Assigned task: For every line in the data below that contains "column", copy the line.

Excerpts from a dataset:

· · · · ·

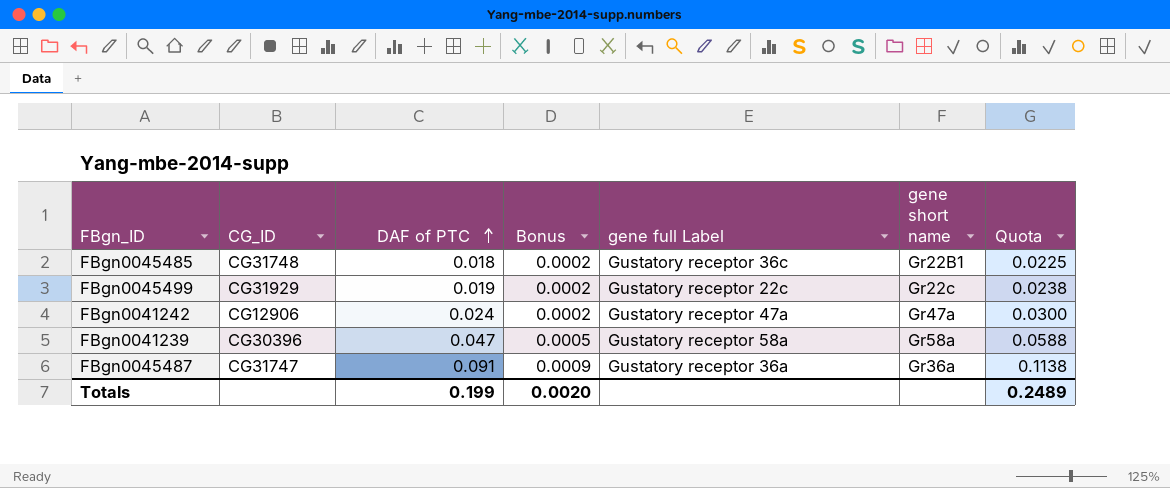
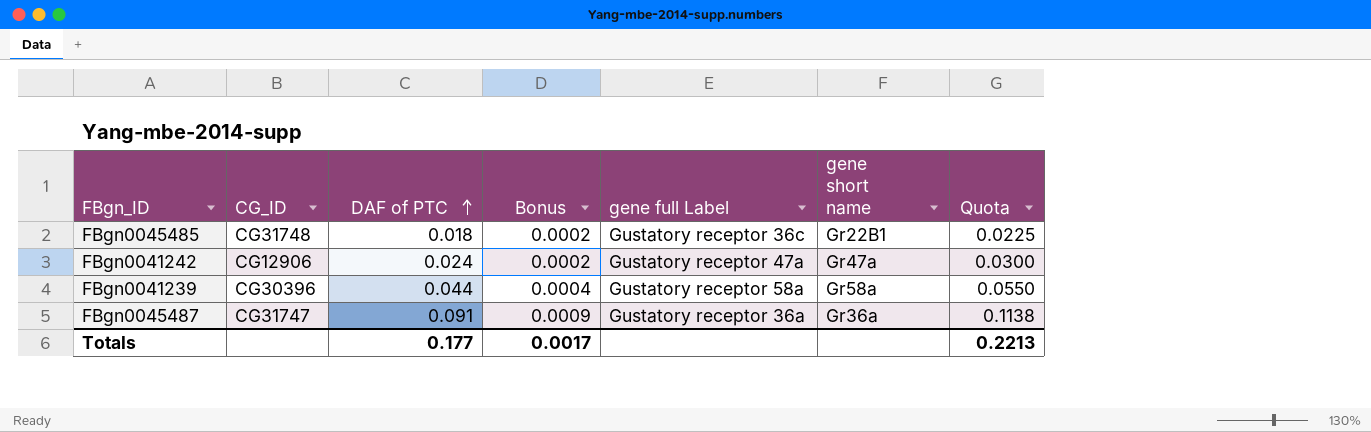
row FBgn0045499: CG31929 | 0.019 | 0.0002 | Gustatory receptor 22c | Gr22c | 0.0238 -> none
FBgn0041239 | DAF of PTC: 0.047 -> 0.044
FBgn0041239 | Bonus: 0.0005 -> 0.0004
FBgn0041239 | Quota: 0.0588 -> 0.0550
Totals | DAF of PTC: 0.199 -> 0.177
Totals | Bonus: 0.0020 -> 0.0017
Totals | Quota: 0.2489 -> 0.2213

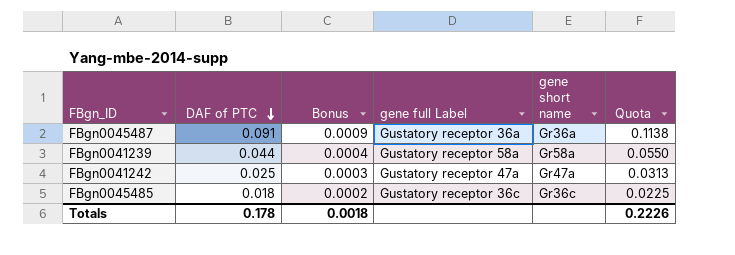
row order: DAF of PTC ascending -> DAF of PTC descending
column CG_ID | position: 2 -> none
FBgn0041242 | DAF of PTC: 0.024 -> 0.025
FBgn0041242 | Bonus: 0.0002 -> 0.0003
FBgn0041242 | Quota: 0.0300 -> 0.0313
FBgn0045485 | gene short name: Gr22B1 -> Gr36c
Totals | DAF of PTC: 0.177 -> 0.178
Totals | Bonus: 0.0017 -> 0.0018
Totals | Quota: 0.2213 -> 0.2226

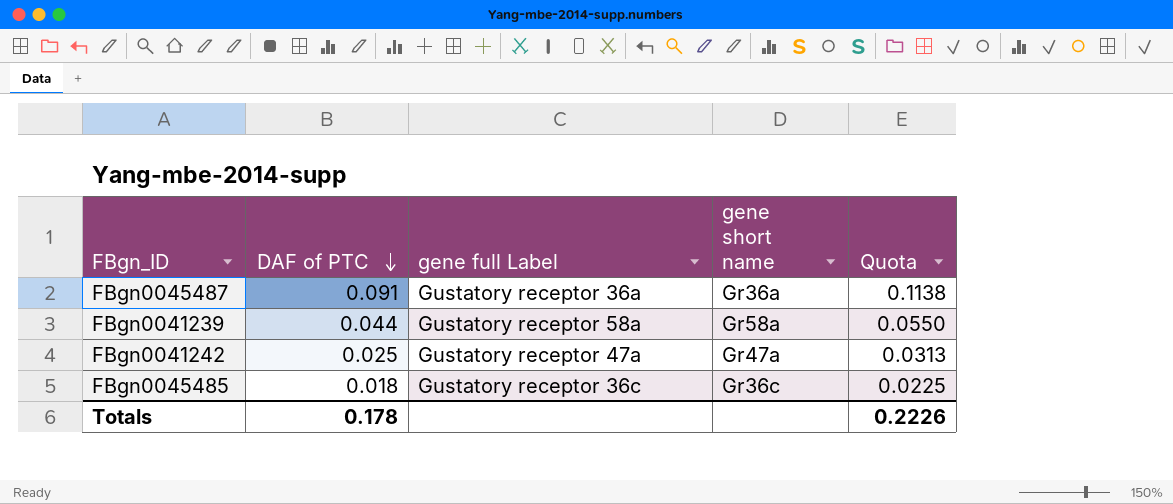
column Bonus | formula: [DAF of PTC] * 0.01 -> none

· · · · ·

Answer space:
column CG_ID | position: 2 -> none
column Bonus | formula: [DAF of PTC] * 0.01 -> none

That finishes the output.